── Listed records ──
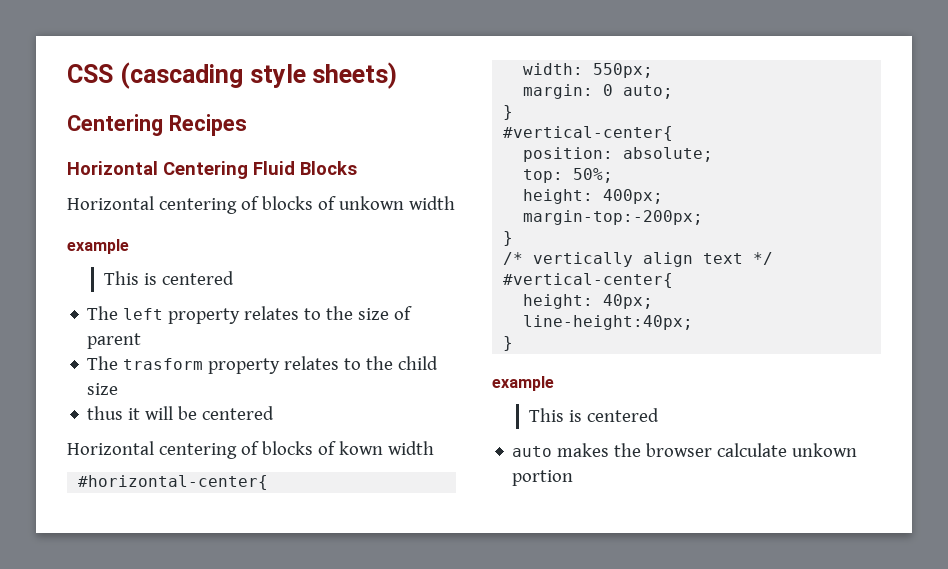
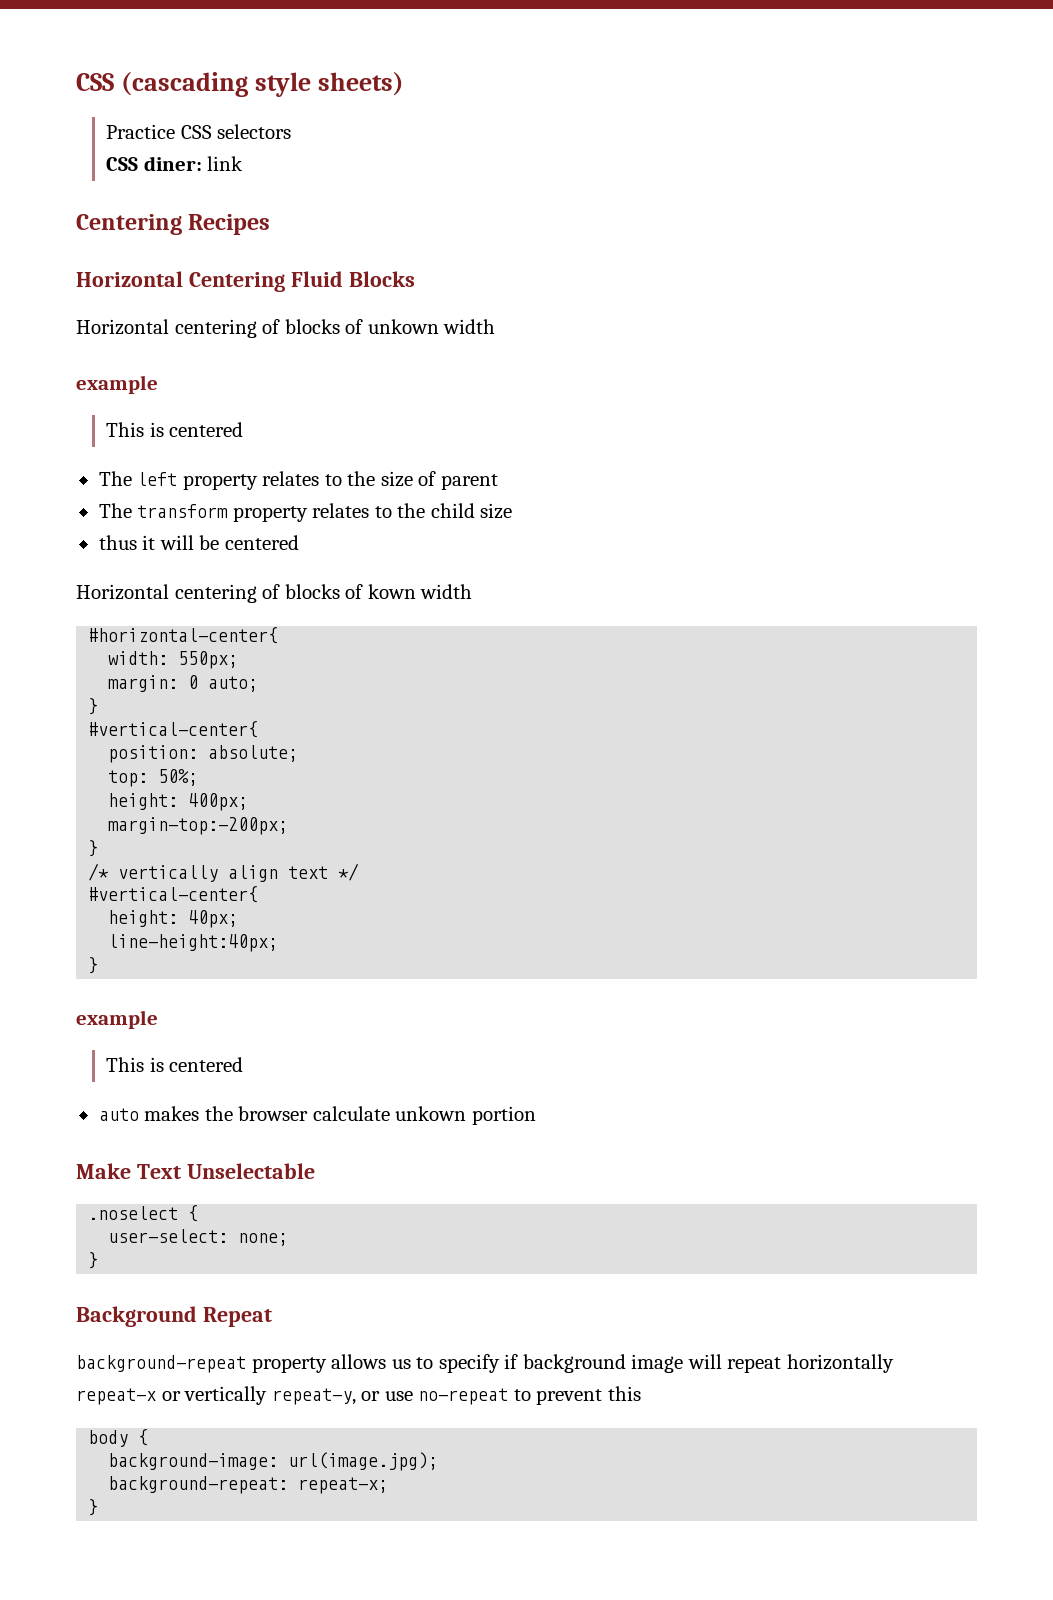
+ Practice CSS selectors
+ CSS diner: link
- The trasform property relates to the child size
+ The transform property relates to the child size
+ Make Text Unselectable
+ .noselect {
+ user-select: none;
+ }
+ Background Repeat
+ background-repeat property allows us to specify if background image will repeat horizontally repeat-x or vertically repeat-y, or use no-repeat to prevent this
+ body {
+ background-image: url(image.jpg);
+ background-repeat: repeat-x;
+ }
───
_Activity_
Scan the records above and report every line with the string "relates".

_Answer space_
- The trasform property relates to the child size
+ The transform property relates to the child size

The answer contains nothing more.